Transportation Barriers Linked to Worse Outcomes in Cancer Care

Delayed care due to lack of transport is linked to increased emergency department use and mortality for adults with cancer history.

HealthDay News — For adults with and without cancer history, delayed care due to lack of transportation is associated with increased emergency department use and all-cause mortality, according to a study published online April 25 in the Journal of the National Cancer Institute.

Changchuan Jiang, M.D., M.P.H., from the Roswell Park Comprehensive Cancer Center in Buffalo, New York, and colleagues examined the association between lack of safe, reliable, and affordable transportation and clinical outcomes among 28,640 adults with and 470,024 adults without a cancer history. Transportation barriers were defined as delays in care arising from lack of transportation.
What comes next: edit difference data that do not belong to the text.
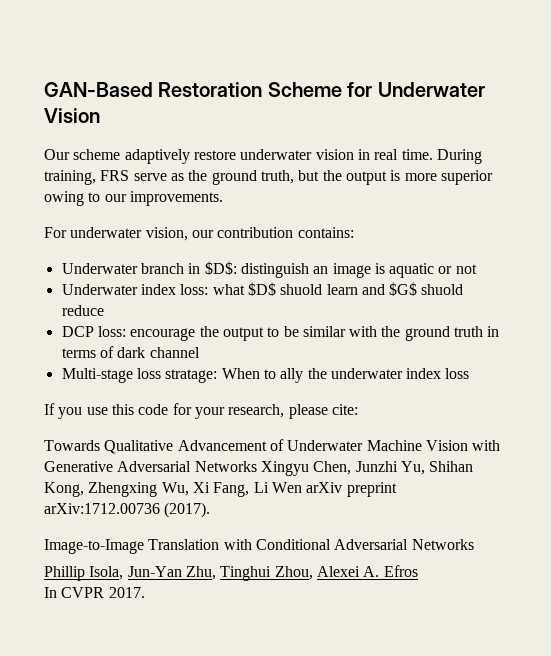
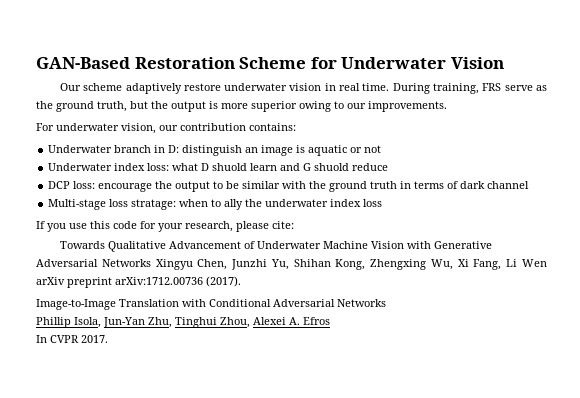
[204,261,237,275] $D$: -> [168,145,180,153] D:
[247,282,276,296] $D$ -> [201,163,210,171] D
[389,282,418,296] $G$ -> [303,163,312,171] G
[221,368,260,379] When -> [179,199,209,207] when

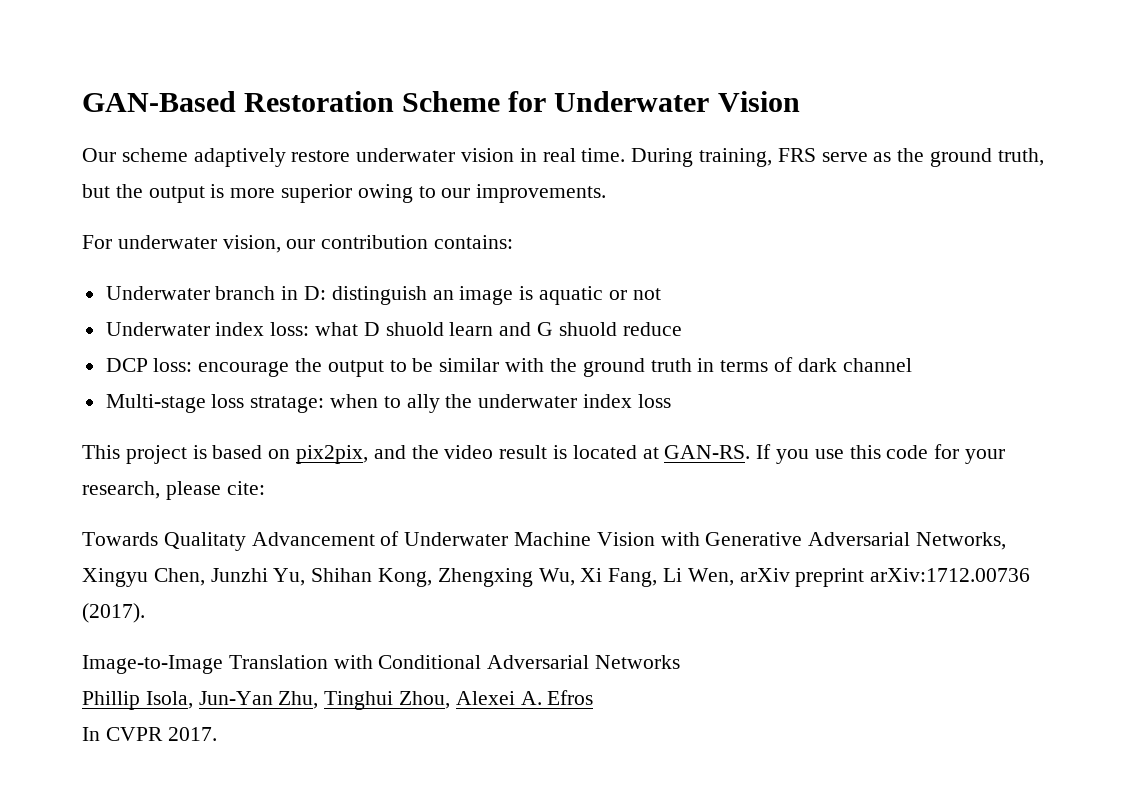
(383, 203) none -> [82,445,751,464] This project is based on pix2pix, and the video result is located at GAN-RS.
[107,241,166,252] Qualitative -> [163,532,246,551] Qualitaty
[101,259,151,267] Networks -> [916,532,1007,550] Networks,
[522,259,547,267] Wen -> [687,568,734,586] Wen,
The researchers found that transportation barriers were reported by 2.8 and 1.7 percent of adults with and without a cancer history, respectively. Overall, there were 7,324 and 40,793 deaths, respectively, in adults with and without a cancer history. Compared with adults without a cancer history or transportation barriers, those with a cancer history and transportation barriers reported the highest likelihood of emergency department use (adjusted odds ratio [aOR], 2.77) and all-cause mortality risk (adjusted hazard ratio [aHR], 2.28), followed by those without a cancer history and with transportation barriers (emergency department use: aOR, 1.98; all-cause mortality: aHR, 1.57) and those with cancer history but without transportation barriers (emergency department use: aOR, 1.39; all-cause mortality: aHR, 1.59).

“Transportation is a critical health-related social need affecting cancer care quality and equitable access to care,” Jiang said in a statement. “Our research shows that value-based, patient-centered approaches are needed to address this critical issue and ensure that no one is left behind in their cancer journey.”

One author disclosed financial ties to AstraZeneca.